Unreported National Court Decisions

N1763

PAPUA NEW GUINEA

[NATIONAL COURT OF JUSTICE]

EP 57 OF 1997
BENEDICT PISI
PETITIONER
AND
SAM AKOITAI
FIRST RESPONDENT
AND
ELECTORAL COMMISSION
SECOND RESPONDENT

Buka

Jalina J
2-3 September 1998

PARLIAMENT - Election Petition - Directions to file affidavits by given date - unsworn and unsigned affidavits filed - leave sought to rely upon - filing of unsworn affidavit not constitute compliance - it is an abuse of process - leave should be refused.

PARLIAMENT - Election Petition - Nature of Election Petition- not ordinary cause of action- seriousness of - strict compliance necessary for expeditious disposal of petition - failure to comply with directions - leave should be refused.

PRACTICE AND PROCEDURE - Election Petition - Filing of Statements and affidavits on trial date - fairness - filing of statements and affidavits on trial date is unfair - leave should be refused.

Cases Cited

Karo -v- Kidu (Unreported Supreme Court decision dated 5 June 1998)

Peri -v- Agiwa (Unreported Supreme Court decision dated 3 April 1998)

Mendipo -v- Nali (Unreported Supreme Court decision dated 3 April 1998)

Yasona -v- Maibawa (Unreported National Court decision dated 16 June 1998)

Counsel

Mr C Narokobi for the Petitioner

Mr J Sirigoi for the first Respondent

Mr A Kongri for the Second Respondent

RULING ON APPLICATION FOR LEAVE TO RELY ON UNSWORN AFFIDAVITS AND OTHER EVIDENCE

3 September 1998

JALINA J: A petition disputing the result of the Central Bougainville Open Seat in the National Parliament was filed on 11th August 1997.

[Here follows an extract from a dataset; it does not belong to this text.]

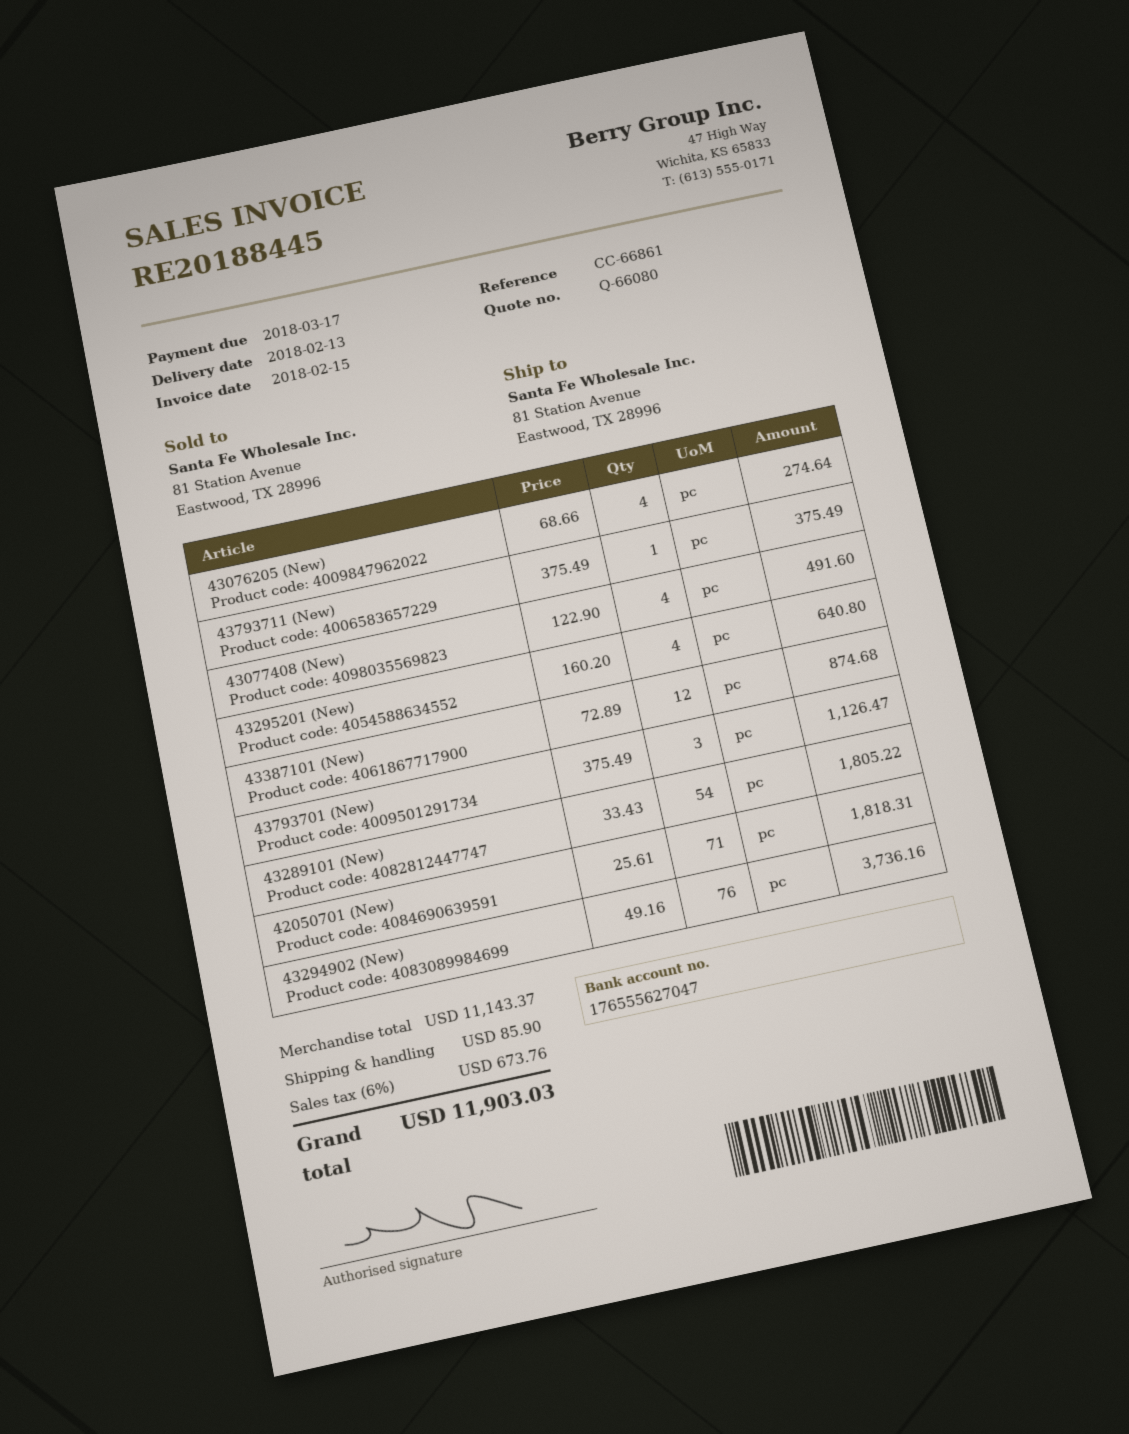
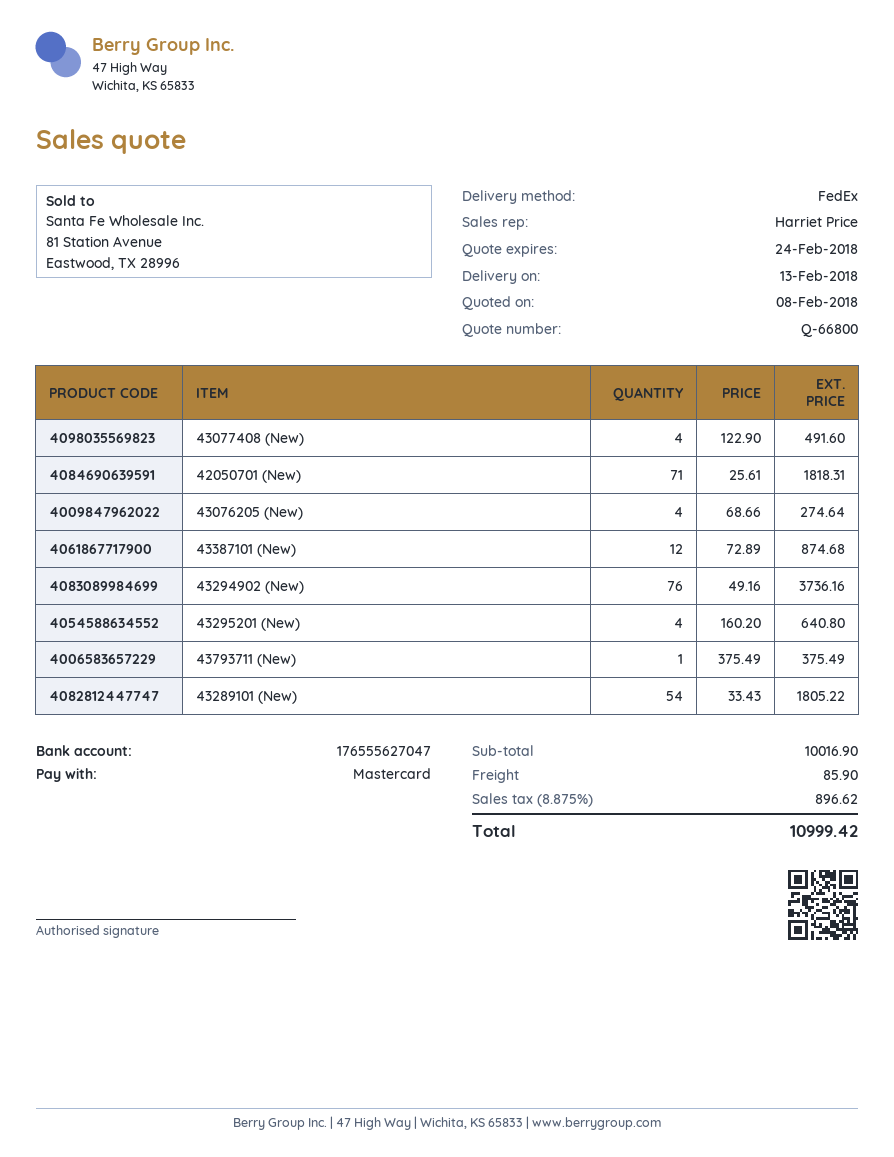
quote number: Q-66080 -> Q-66800
43793701 (New): 3 x 375.49 = 1126.47 -> none
subtotal: 11143.37 -> 10016.90
tax: 6% = 673.76 -> 8.875% = 896.62
total: 11903.03 -> 10999.42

At the compulsory conference on 20th October 1997 Sawong, J dismissed the whole of the probation on the basis that it was filed after 40 days allowed for the filing of the Petition. The Petitioner then applied for review by the Supreme Court which reinstated the petition and referred the matter to Sawong, J. to hear objections to various allegations in the petition.

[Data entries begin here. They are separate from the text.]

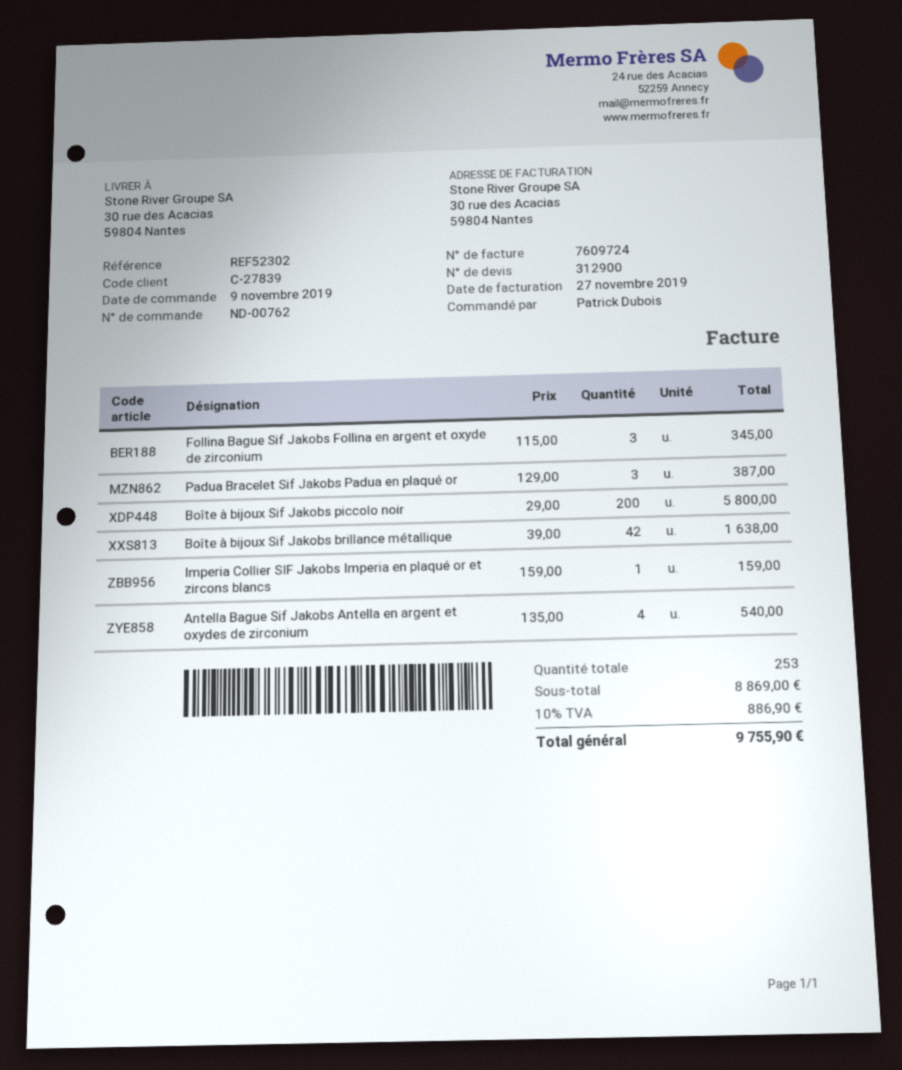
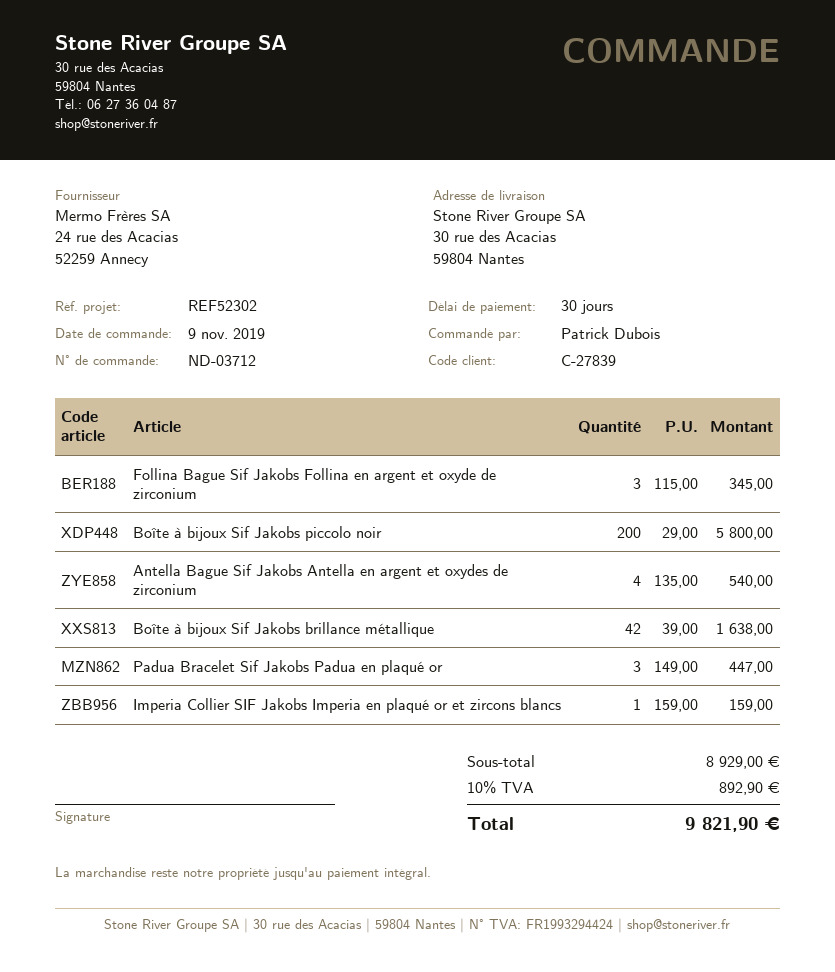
order number: ND-00762 -> ND-03712
Padua Bracelet Sif Jakobs Padua en plaqué or: 3 x 129.00 = 387.00 -> 3 x 149.00 = 447.00
subtotal: 8869.00 -> 8929.00
tax: 10% = 886.90 -> 10% = 892.90
total: 9755.90 -> 9821.90

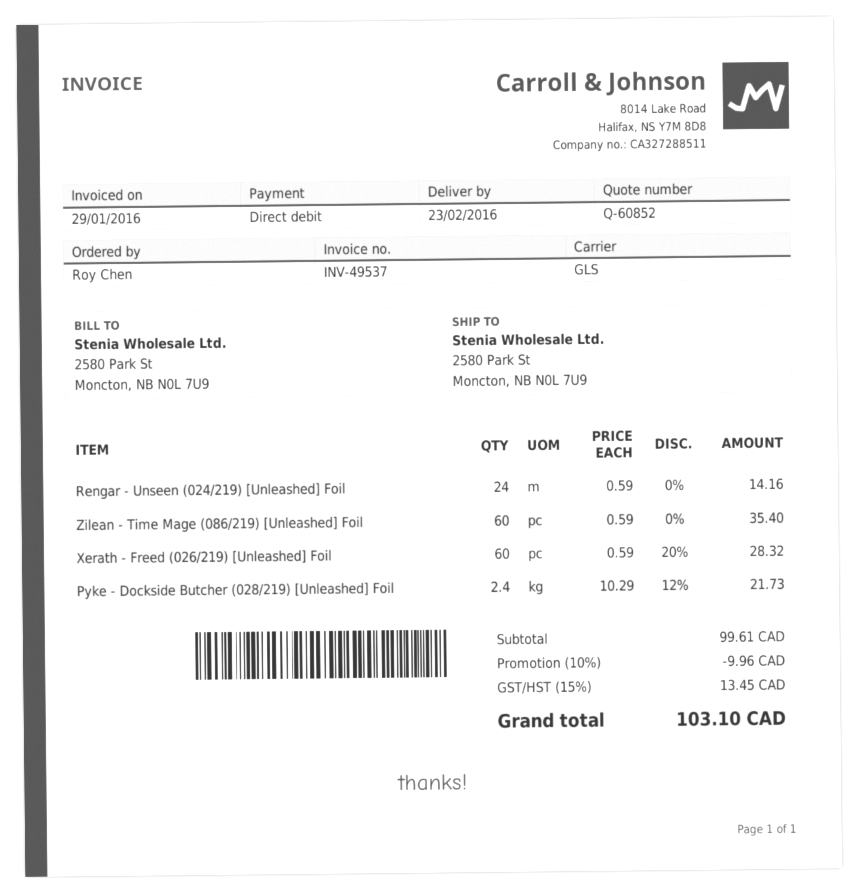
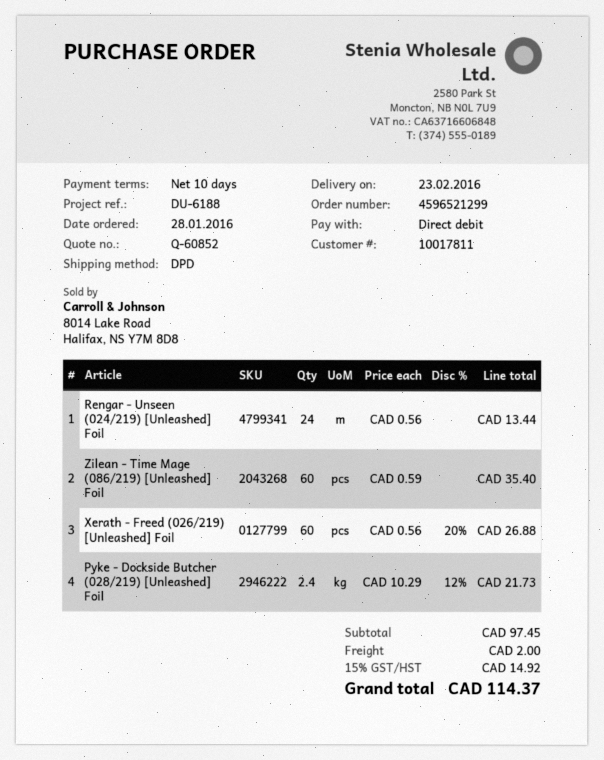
shipping method: GLS -> DPD
Rengar - Unseen (024/219) [Unleashed] Foil: 24 x 0.59 = 14.16 -> 24 x 0.56 = 13.44
Xerath - Freed (026/219) [Unleashed] Foil: 60 x 0.59 - 20% = 28.32 -> 60 x 0.56 - 20% = 26.88
subtotal: 99.61 -> 97.45
discount: 10% = 9.96 -> none
shipping: none -> 2.00
tax: 15% = 13.45 -> 15% = 14.92
total: 103.10 -> 114.37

On 5th June 1998 Sawong, J. dismissed most of the grounds of the petition except grounds 8, 9, 10, 22 and 23 which were to proceed to trial. On 9th June 1998 counsel for the parties appeared before the Chief Justice who made orders in the following terms:

“Trial date will be 03/08/98 and end on 14/08/98. The Petitioner is to file and serve witness’ affidavits on respondents by Monday 06/07/98. The respondents have until Monday 27/07/98 to reply by filing and serving on each other and Petitioner all affidavits. Stipulations of primary and uncontested facts ought to be put to Court. Matter returns for further conference and/or directions on Wednesday 29/07/98 at 9.00 am.”

It appears that only one affidavit namely that of the Petitioner Benedict Pisi was filed on 23 June 1998.

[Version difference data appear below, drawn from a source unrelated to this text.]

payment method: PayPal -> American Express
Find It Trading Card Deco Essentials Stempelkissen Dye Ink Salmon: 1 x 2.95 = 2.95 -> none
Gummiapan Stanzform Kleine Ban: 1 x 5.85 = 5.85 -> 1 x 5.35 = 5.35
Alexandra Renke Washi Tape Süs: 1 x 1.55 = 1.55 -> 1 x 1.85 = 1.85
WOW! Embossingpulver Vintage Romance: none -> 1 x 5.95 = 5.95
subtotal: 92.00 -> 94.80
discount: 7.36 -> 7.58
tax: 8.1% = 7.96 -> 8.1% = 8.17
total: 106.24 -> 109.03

On 29 July 1998 Messrs Narokobi, Sirigoi and Kongri appeared before me and the Chief Justice and from my recollection - it appeared that Mr Narokobi had not filed and served the affidavits. Again from my recollection Mr Narokobi explained his failure by saying that he thought the other side was to file and serve their affidavits first. He was told that they could not file and serve their affidavits unless he filed and served his affidavits first as their affidavits were to be affidavits in reply to his affidavits.

The Court then made the following Orders:

“Mr Narokobi shall serve all affidavits he claims to have filed albeit in default of court directions. The trial judge is now available so parties may attend upon His Honour for further direction on Friday 31/07/98 at 9.00 am”.

The trial judge was to be me.

On 31st July 1998 the parties represented by Mr Narokobi (for Petitioner), Mr Sirigoi (for First Respondent) and Dr Nonggor (for Second Respondent) appeared before me and advised that they were not in a position to go to trial in Buka on 5 August as the Respondents needed time to file affidavits in reply. I then directed the parties to appear before the Chief Justice at 9.30 am on Monday 3rd August for further directions.

The same lawyers who appeared before me on 31st July appeared before the Chief Justice on 3rd August. The Chief Justice then directed that the motions filed by the First Respondent on 30 July 1998 and the Petitioner as 31 July 1998 will be heard by a judge to be assigned. Sheehan,J was assigned and on 5th August the matter came up before him. The motions filed by the First Respondent on 30 July 1998 and the Petitioner on 31st July 1998 respectively will be heard on 5 August 1998 by a judge came up before him. The motions do not appear to have been heard and ruled upon. That is irrelevant for purpose of the issue now before me.

The following directions or orders were given however by Sheehan, J:

“(1) Trial to be heard at Buka commencing 31st August 1998. Petitioner to file and serve affidavits and statements by Wednesday 12/08/98 of all remaining witness to be replied by 4.00 pm 12/08/98.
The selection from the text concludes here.